Do I dare to eat a peach? Something something mermaids something whatever each to each. I read 31 chapters of a book today. Woops. Ardour and languor and man, what a rad reality escape.
I feel like I must be pretty close to my period (which makes sense time wise I guess) because of my fucking emotional instability. I feel all jacked up on anger and energy, fucking annoyed to death by every little thing, just mad mad irritated. everything grating against me every fucking noise and sight. And I just want to sit somewhere dark by myself and listen to loud dumb music on my headphones for like 8 hours … or maybe run around for a while… or what the fuck ever man. Like… I feel a deep sense of restlessness. I dunno. fuck it. fuck everything. fuck me up. I feel repressed and fucking gross for talking about it like shut the fuck up you whiny little bitch no one needs or heeds this shit. Light bulbs used to explode all the time around me, especially when I was pissed, especially especially when I was pissed and I turned them on. It happened today, the hall light bam gone darkness style. I don’t know if I really believe in that kind of shit anymore, but I found it a little bit amusing in an annoying … no light in the hallway sort of way. Making dinner and making strides and not doing my real work at all really at all at all. I did a little but should have done more. I’ve got a ton to do and Saturday is pretty much a ghost day when it comes to work, like ghost money in the bank, it’s there but you know you have to spend it on something else so it might as well not be there at all. Ghost. So that just leaves tomorrow and Sunday mostly, but it’s due on Sunday at 10pm. Whatever tho. I’ll fucking get it done. I need to go now, even though I’m finding writing this wicked calming for some reason. Need to finish dinner and see if I can cool my fucking shit enough to be good company and do some stuff tonight.
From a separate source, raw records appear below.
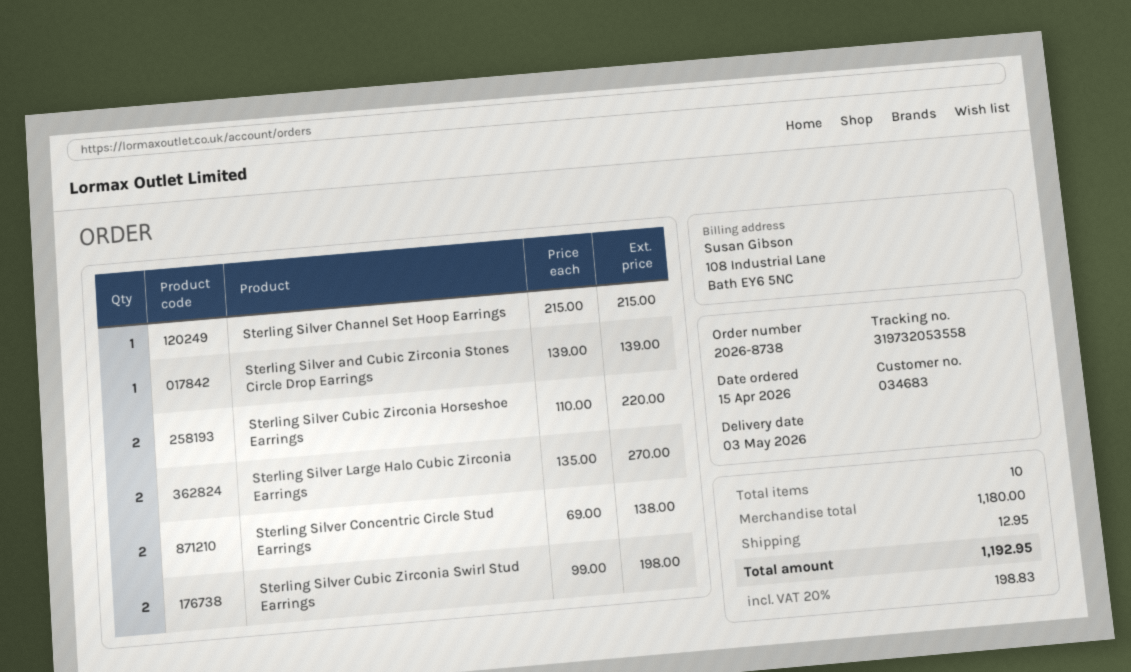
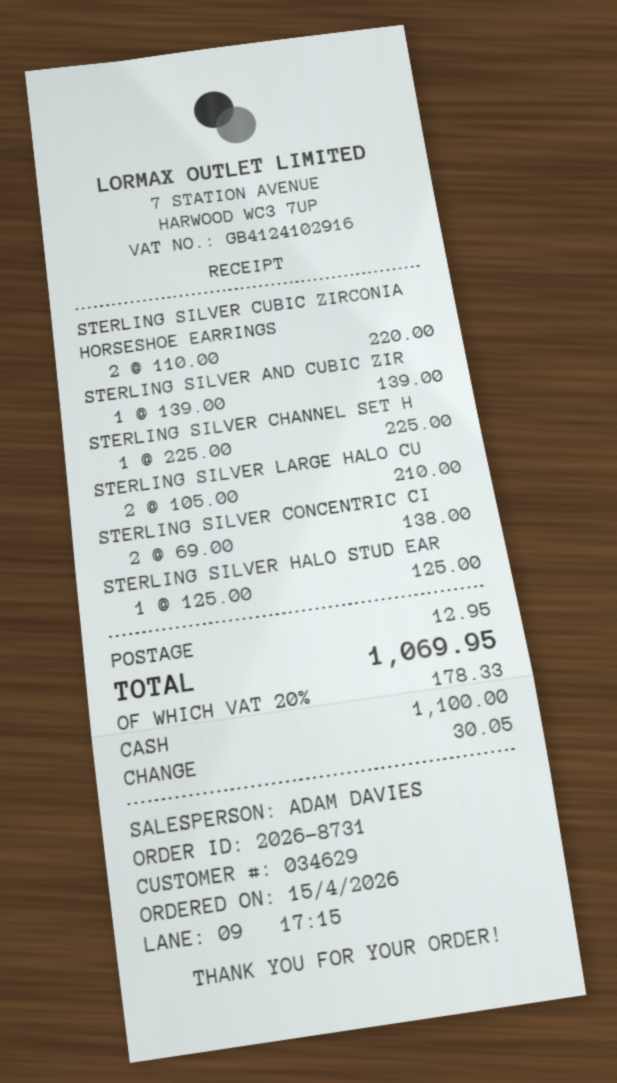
order number: 2026-8738 -> 2026-8731
customer number: 034683 -> 034629
Sterling Silver Channel Set Hoop Earrings: 1 x 215.00 = 215.00 -> 1 x 225.00 = 225.00
Sterling Silver Large Halo Cubic Zirconia Earrings: 2 x 135.00 = 270.00 -> 2 x 105.00 = 210.00
Sterling Silver Cubic Zirconia Swirl Stud Earrings: 2 x 99.00 = 198.00 -> none
STERLING SILVER HALO STUD EAR: none -> 1 x 125.00 = 125.00
tax: 20% = 198.83 -> 20% = 178.33
total: 1192.95 -> 1069.95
I just finished re-reading another one of my soul series, the books my heart guts are made of. I feel slightly bereft, in a way. I finished my curation work, hopefully I didn’t fuck it up… I’ve never done a batch quite like this one. hopefully I get paid for it soon and more is forthcoming. I’m tired I think. Summer makes a terrible person out of me. I need to fucking MOVE. I’m not looking forward to the 4th of July. chances are there will be people there I could live without seeing… ever again… our album has been getting positive feedback which is cool, but we need more people to listen to it. (Check it out at kindsmartdangerous.com if you haven’t yet, or search kind smart dangerous on YouTube to see the lyric videos I made for all the songs.) I’m growing super attached to my snake daughter. She’s 7 months old today, she’s grown a bit in the month I’ve had her. She’s awesome and wild and curious and shy. We’re slowly and imperfectly forming a bond of trust and understanding. Animals are amazing. I should try to sleep or something now.